Historic Victory In The UK
Boris Johnson and the Conservative Party scored an historic victory in Thursday’s snap-election. The Conservatives won an overwhelming number of seats, secured a clear majority in Parliament, and their most commanding lead in over thirty years. The news is a win for the pro-Brexit movement and virtually assures a smooth, clean break will happen early in 2020.
The win is also a clear victory for the UK economy because it alleviates virtually all uncertainties that have been plaguing this market. Businesses have been loath to make plans without knowing the outcome of Brexit. The U.S. President Donald Trump congratulated Johnson on the victory in a Tweet saying the two nations could begin working on a comprehensive trade deal as soon as Brexit was completed.
In terms of the markets and the impact on prices, UK stocks led the rebound in European equities with a gain of 1.90% at midday. The pound also got a boost from the news, surging more than 2.0% in early Friday trading. The move confirms bullish signals seen in the GBP/USD and EUR/GBP over the past two months. The question now is, is this the time to buy? Based on the charts I don’t think it is.
The GBP/USD did indeed surge by more than 2.0%. The pair moved up and through the 1.3370 level in what could have been (and might still be) a very bullish move. The problem for the bulls is that sellers were ready for the move and overwhelmed the rally. Whether it be profit-takers, short-sellers, or loss-cutters the signal is clear; there is strong resistance to price movement above the 1.3370 level. This is important because 1.3370 is a two-year high-water mark and the indicators confirm the presence of heavy resistance. Both stochastic and MACD show some divergence from the new high.
The weekly charts are a little more bullish but still suggest the possibility of consolidation if not correction. The 1.3370 level is still an obvious point of strong resistance, the difference is in the indicators. The MACD shows convergence with the new highs that shows a high-level of market commitment and the possibility of new highs to come. If so, there will be a better time to buy. I would wait for a clear break above the resistance target to avoid risk of reversal.

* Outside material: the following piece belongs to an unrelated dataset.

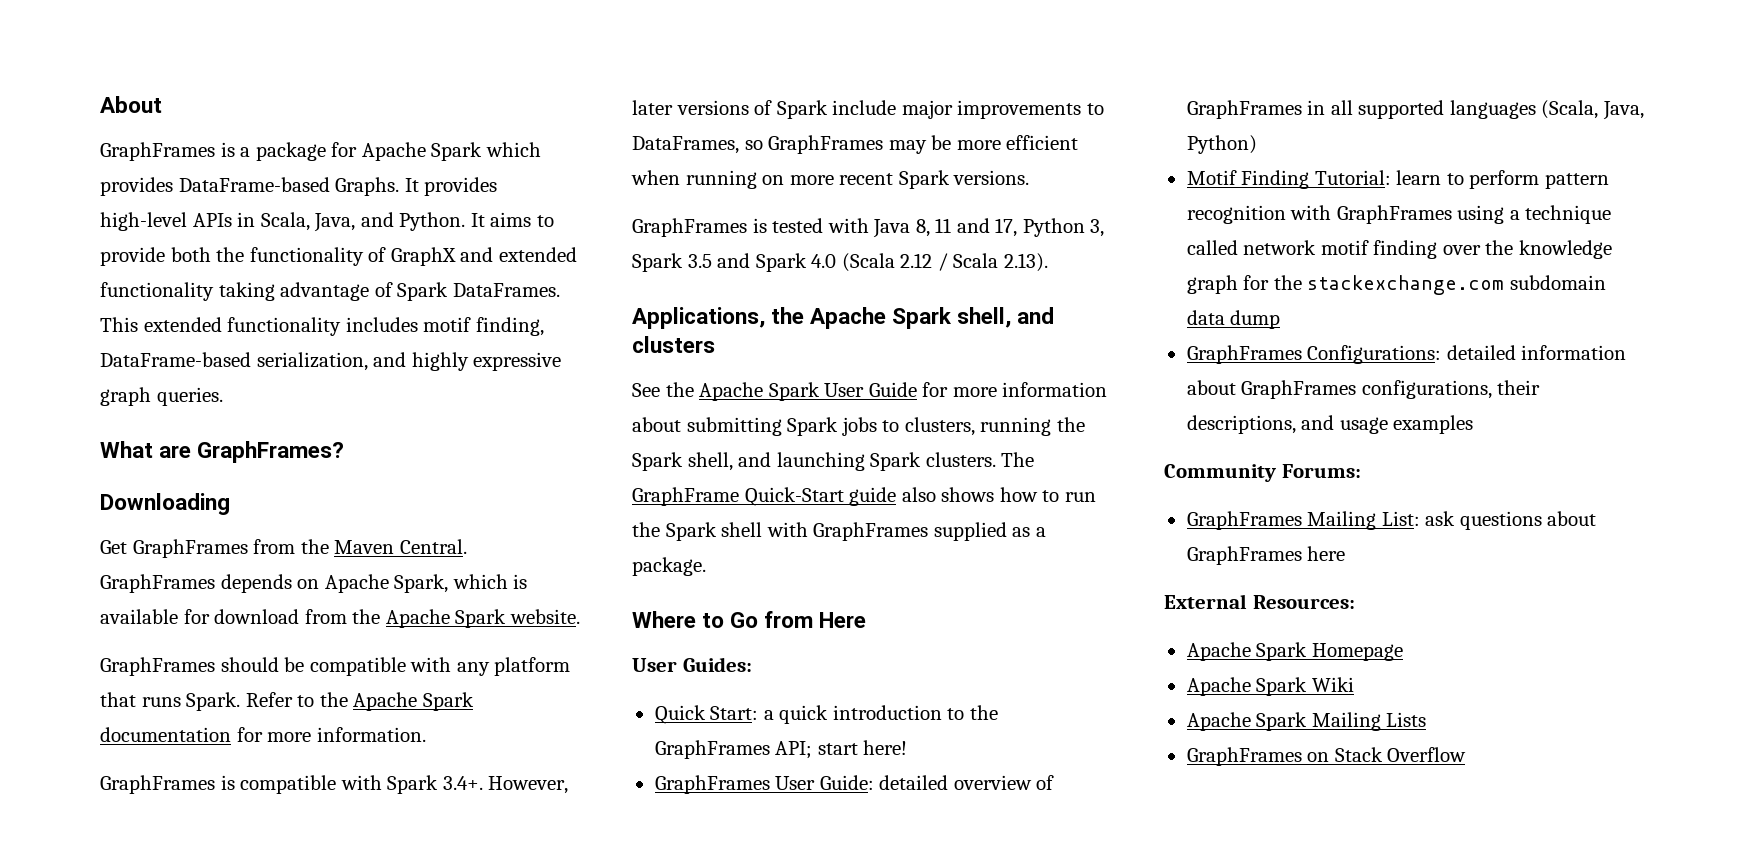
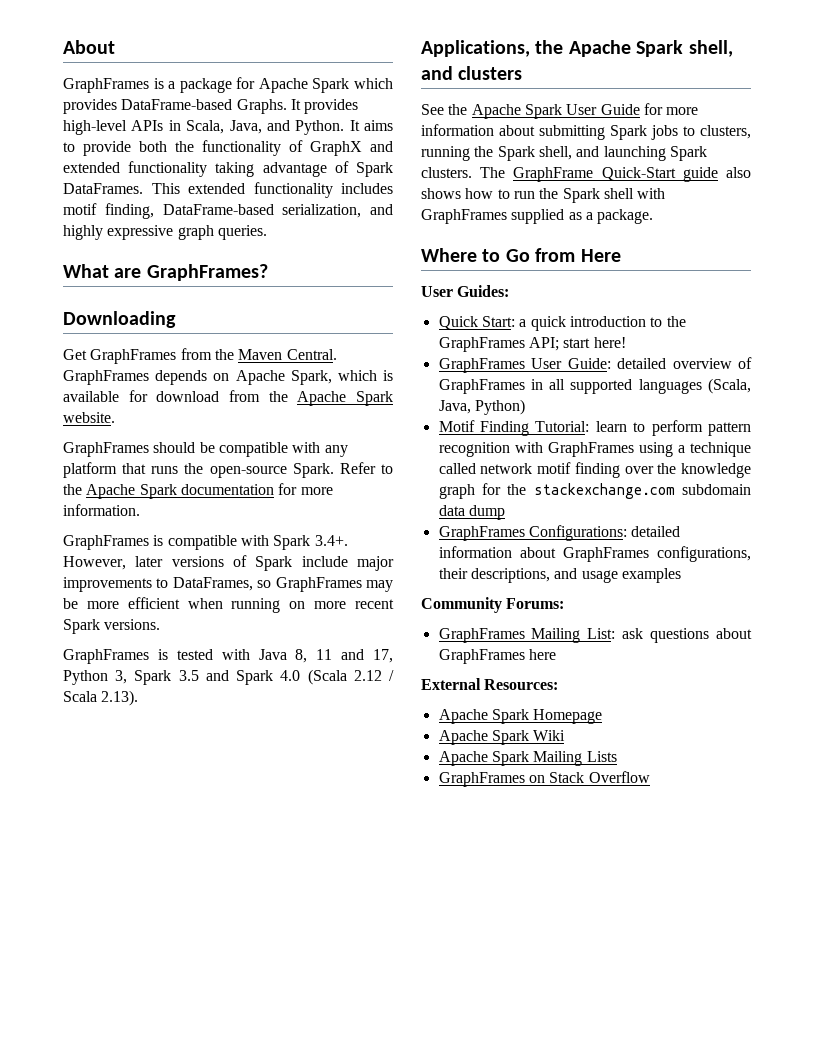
- GraphFrames should be compatible with any platform that runs Spark.
+ GraphFrames should be compatible with any platform that runs the open-source Spark.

The EUR/GBP is equally bullish in respect to the pound (bearish for the pair). The pair is moving lower but likewise finding resistance to lower prices. Support is present at the two-year low and it may keep prices from moving lower in the near and long-term. Traders are advised to avoid overly bearish positions without a clear break of support. The 0.8230 area should be watched closely when approached for indications of buying and potential for bullish reversal.